With box and papers....I might consider keeping it as a collectors item. I don't know though, I think there's a ton of those out there. I have a 1976 bicentennial edition MKI and I have no qualms about shooting it.
 
According to the newest Fjestad Blue Book, they made 55,000 of them. They aren't exactly rare. And a number of other MK II models that sold for more (and in some cases, less) have held value at least as well.
 
JellyJar

I read somewhere that Ruger made 35,000 of them so not all that hard to come by. Since you say it's in very good condition it's probably been fired already so you might as well go ahead and shoot it and enjoy it.
 
JellyJar

I read somewhere that Ruger made 35,000 of them so not all that hard to come by. Since you say it's in very good condition it's probably been fired already so you might as well go ahead and shoot it and enjoy it.

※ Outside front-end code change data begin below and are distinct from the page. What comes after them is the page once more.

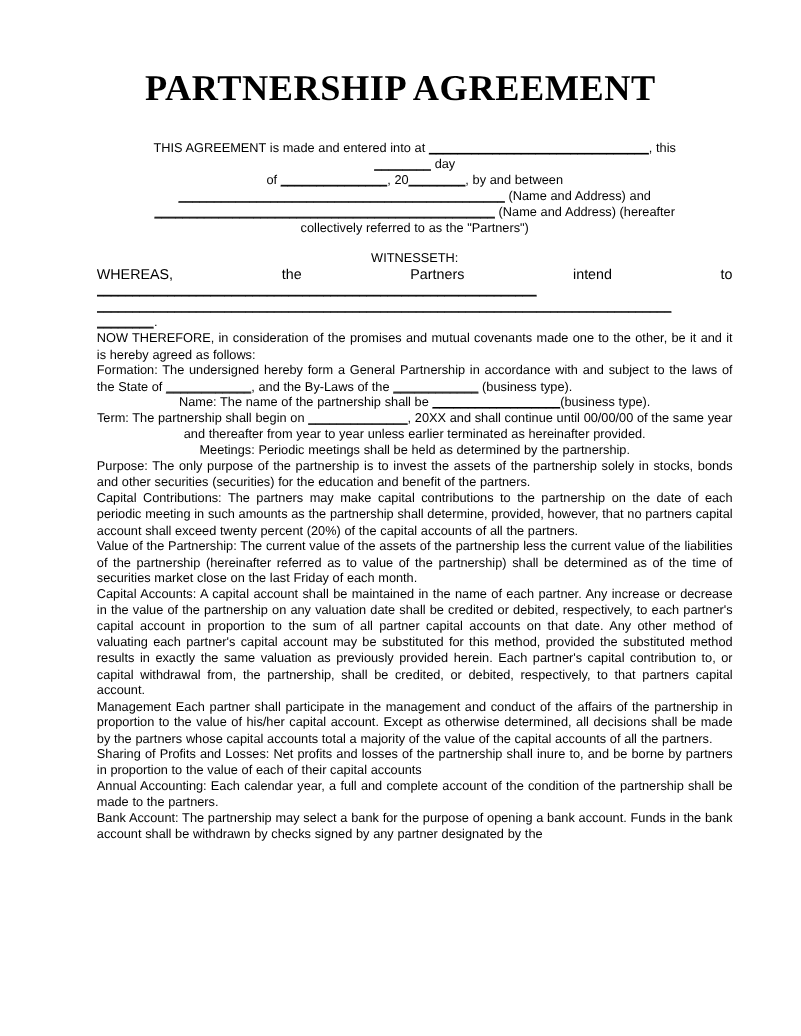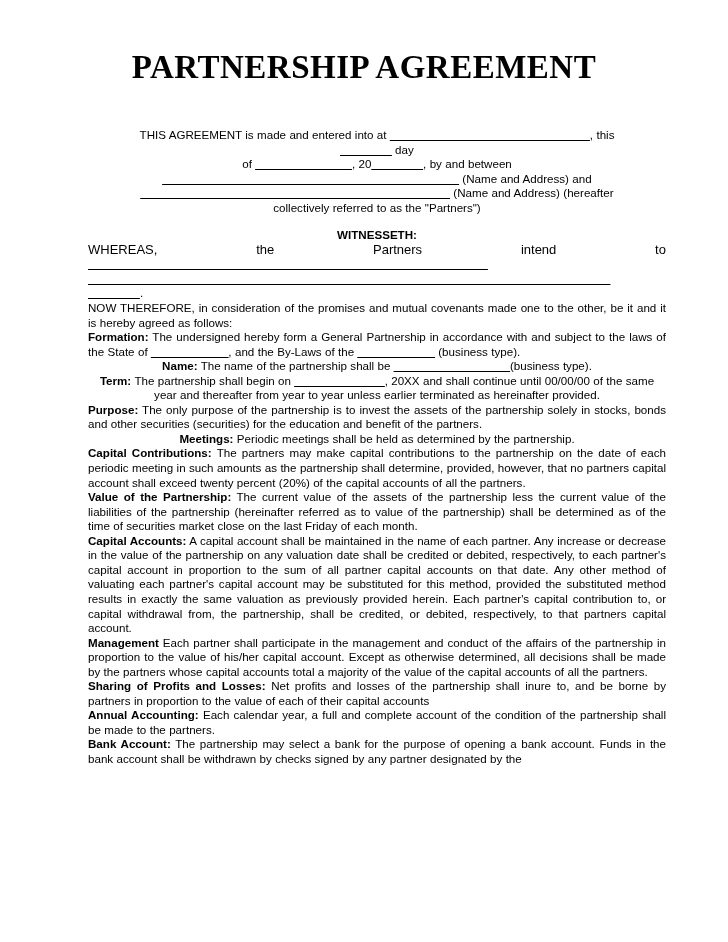--- a/index.html
+++ b/index.html
@@ -24,7 +24,7 @@
   .doc-title {
     position: absolute;
     left: 0;
-    top: 50px;
+    top: 64px;
     width: 728px;
     text-align: center;
     font-family: "Liberation Serif", serif;

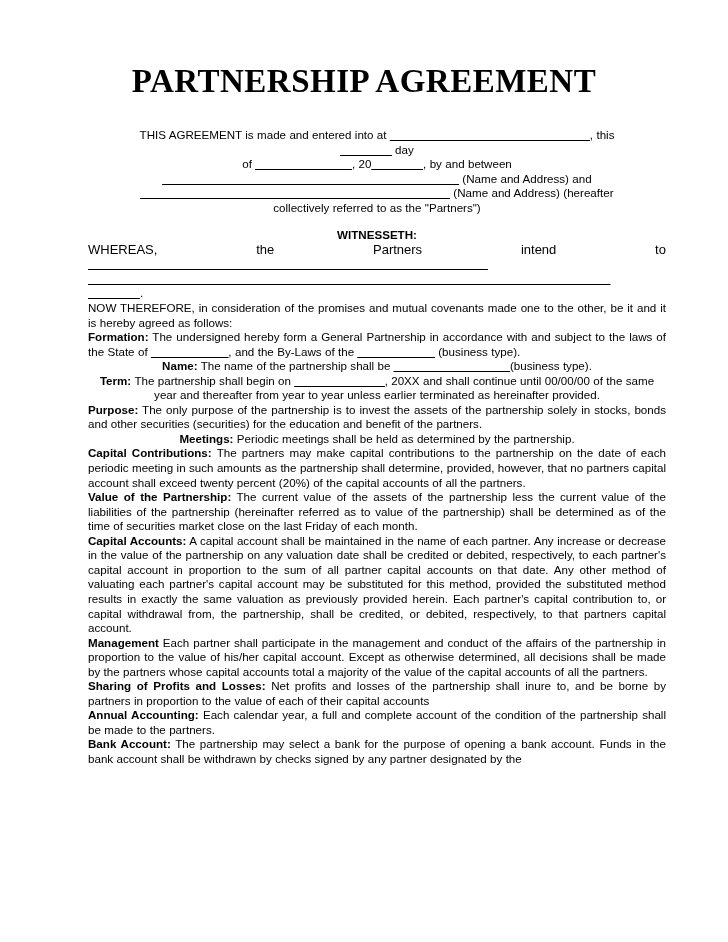--- a/index.html
+++ b/index.html
@@ -59,7 +59,7 @@
     height: 13px;
   }
   b.hd {
-    font-weight: bold;
+    font-weight: normal;
   }
   .ul {
     text-decoration: underline;

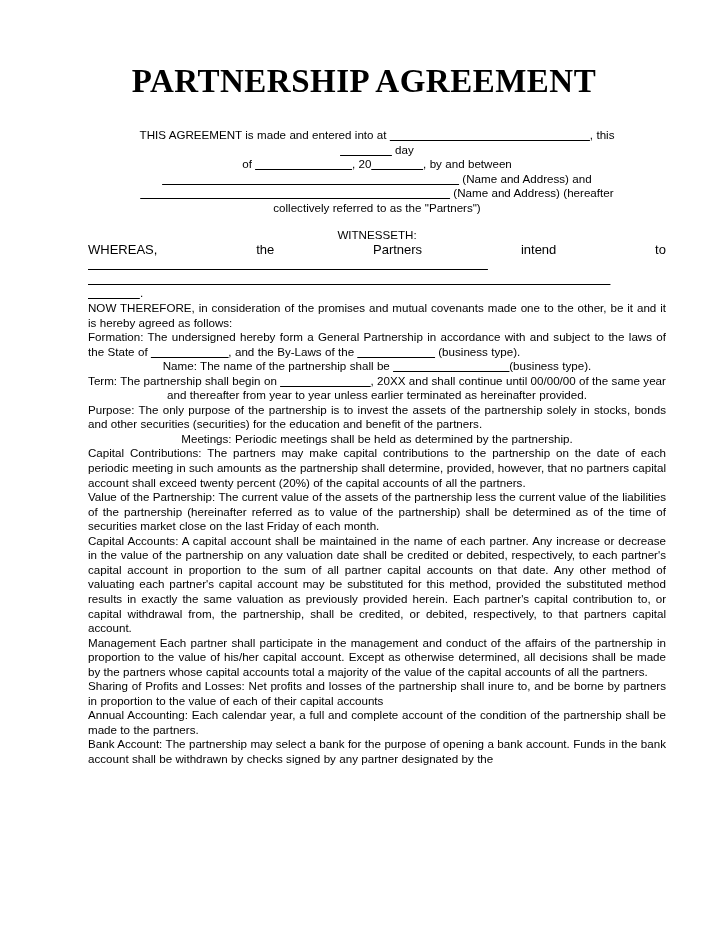--- a/index.html
+++ b/index.html
@@ -136,9 +136,9 @@
 
     <p class="blk noj"><b class="hd">Term:</b><span> The partnership shall begin on </span><span class="ul">______________</span><span>, 20XX and shall continue until 00/00/00 of the same year and thereafter from year to year unless earlier terminated as hereinafter provided.</span></p>
 
+    <p class="blk noj"><b class="hd">Meetings:</b><span> Periodic meetings shall be held as determined by the partnership.</span></p>
+
     <p class="blk"><b class="hd">Purpose:</b><span> The only purpose of the partnership is to invest the assets of the partnership solely in stocks, bonds and other securities (securities) for the education and benefit of the partners.</span></p>
-
-    <p class="blk noj"><b class="hd">Meetings:</b><span> Periodic meetings shall be held as determined by the partnership.</span></p>
 
     <p class="blk"><b class="hd">Capital Contributions:</b><span> The partners may make  capital contributions to the partnership on the date of each periodic meeting in such amounts as the partnership shall determine, provided, however, that no partners capital account shall exceed twenty percent (20%) of the capital accounts of all the partners.</span></p>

If it has been shot any collector value is gone. I see people try to sell them for $400 and the never sell. They sell for the normal MKII price of around $300.
 
I just bought on in mint with box and papers for $299. It appears the gun had never been fired.
 
In MY humble experience,

Anything that was made INTENDED to be a 'collector's item' doesn't turn out to hold value too well. Gibson 'gothic' guitars. (Limited. to however many Gibson can sell.) Any junk Dodge with a 'Shelby' decal on it. Commemorative decorated guns....might hold something close to selling price better than non commemoratives. It's usually items that weren't intended to be memorable that history MADE memorable that turn out to be valuable.